Durch das Setzten von Nadeln versucht der Therapeut, die im Körper gestörte Beziehung also ein Ungleichgewicht zwischen Yin und Yang wieder herzustellen und eine Stagnation von Qi aufzuheben.

Somit kann nachgewiesenermaßen eine schmerzlindernde, vegetativ ausgleichende, die Abwehrkraft steigernde und heilende Wirkung erzielt werden.

Behandlungsablauf

Beim Einstich spüren Sie eventuell kurz eine minimale unangenehme Empfindung, die dann verschwinden sollte. Wenn der richtige Punkt durch Vorschieben der Nadel getroffen wurde, kann ein unterschiedlich stark ausgeprägtes dumpfes, ziehendes Gefühl oder eine Wärmeempfindung, aber auch ein Gefühl wie ein Stromschlag entstehen, die zum Teil ausstrahlen kann. Diese Empfindung nennen die Chinesen “De-Qi”, welches meist nach einigen Minuten nachlässt. Der Therapeut wählt pro Sitzung zwischen 6 und maximal 16 Nadeln. Während der Nadelung sollten Sie möglichst ruhig sitzen oder liegen. Bei Schmerzen (z.B. nach Bewegung) oder sonstigen unangenehmen Symptome, informieren Sie bitte sofort eine Arzthelferin, indem Sie die Klingel drücken.

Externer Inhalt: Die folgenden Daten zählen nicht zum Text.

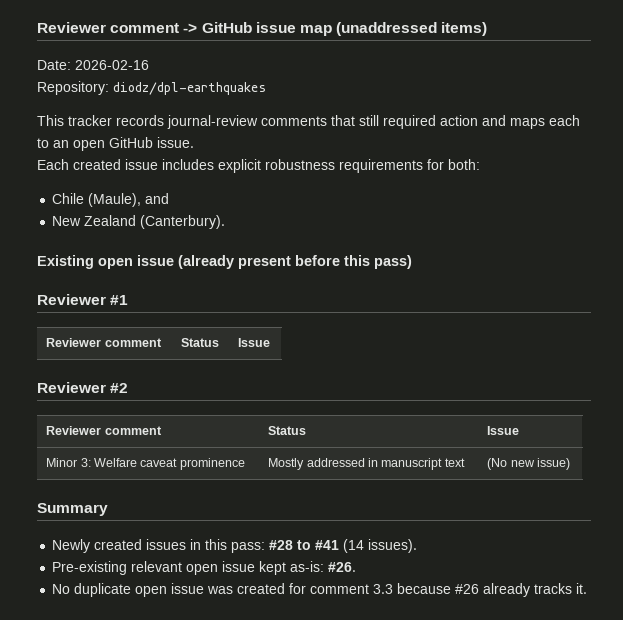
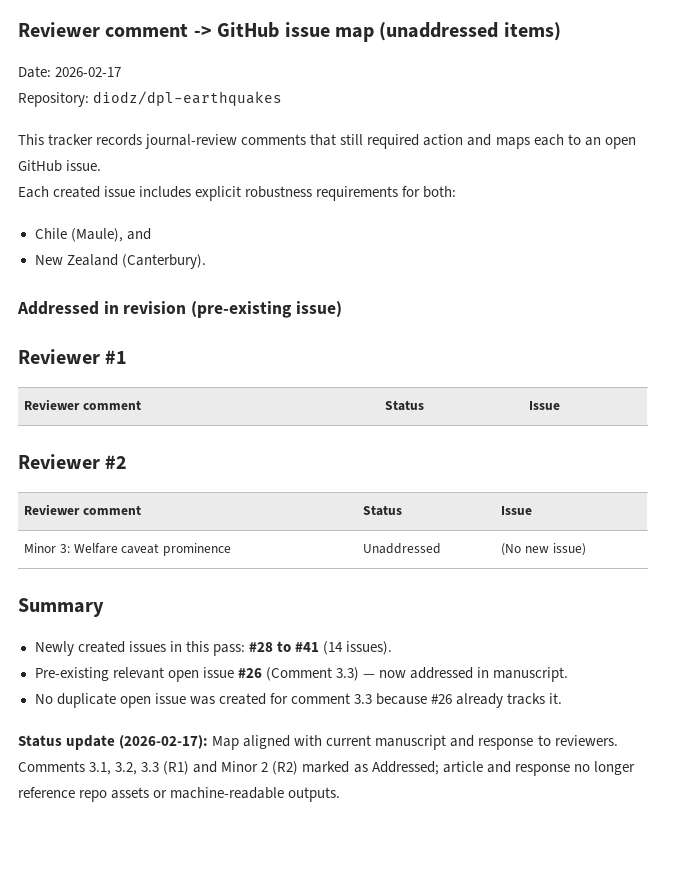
- Date: 2026-02-16
+ Date: 2026-02-17
- Existing open issue (already present before this pass)
+ Addressed in revision (pre-existing issue)
- Minor 3: Welfare caveat prominence | Mostly addressed in manuscript text | (No new issue)
+ Minor 3: Welfare caveat prominence | Unaddressed | (No new issue)
- Pre-existing relevant open issue kept as-is: #26.
+ Pre-existing relevant open issue #26 (Comment 3.3) — now addressed in manuscript.
+ Status update (2026-02-17): Map aligned with current manuscript and response to reviewers. Comments 3.1, 3.2, 3.3 (R1) and Minor 2 (R2) marked as Addressed; article and response no longer reference repo assets or machine-readable outputs.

Üblicherweise bleiben die Nadeln ca. 20 Minuten liegen und man geht von insgesamt 10 Sitzungen aus, die 1-2 mal pro Woche stattfinden sollten.

Nebenwirkungen

Bei richtiger Anwendung ist die Akupunktur praktisch nebenwirkungsfrei. In seltenen Fällen kann es zu einer vegetativen Kreislaufreaktion, kommen, die durch sofortige Nadelentfernung und Lagerungsmaßnahmen zu beheben ist. Selten sind kleinere Blutergüsse. Möglich sind auch das Auftreten von Müdigkeit sowie eine vorübergehende Verschlechterung des Krankheitsbildes. Nach einer Wärme-behandlung mit Infrarot sollten Sie bitte zunächst nichts Kaltes trinken oder essen, um die Wärmewirkung auszunutzen.

Chinesische Arzneimitteltherapie, Kräutermedizin

In China spielt der Einsatz von Heilkräutern eine sehr wichtige Rolle. Dort werden ca. 2/3 aller Erkrankungen nur mit Kräutern therapiert. Im Westen ist der Anteil viel geringer. Von mehreren tausend Kräutern aus vorwiegend pflanzlichen, aber auch tierischen und mineralischer Herkunft, werden tatsächlich nur ca. fünfhundert klinisch eingesetzt.

Nach ausführlicher Anamnese, Zungen- und Pulsdiagnostik kann der Arzt eine speziell auf Sie zugeschnittene Kräutermischung verschreiben, welche die Akupunkturbehandlung unterstützen und die Wirkung verlängern kann. Meist wird vom Arzt eine Kombination von mehreren verschiedenen Kräutern ausgesucht, die vom Patienten in unterschiedlichen Darreichungsformen eingenommen werden können, z.B. als Dekokt (ähnlich einer Teemischung) oder ganz unkompliziert in Form von Tropfen, Granulat oder Tabletten.

Kosten

Die Akupunktur im HNOGebiet ist keine kassenärztliche Leistung und wird Ihnen privat berechnet. Einzelne gesetzliche Krankenkasse erstatten diese jedoch. Bitte erkundigen Sie sich bei Ihrer Krankenkasse.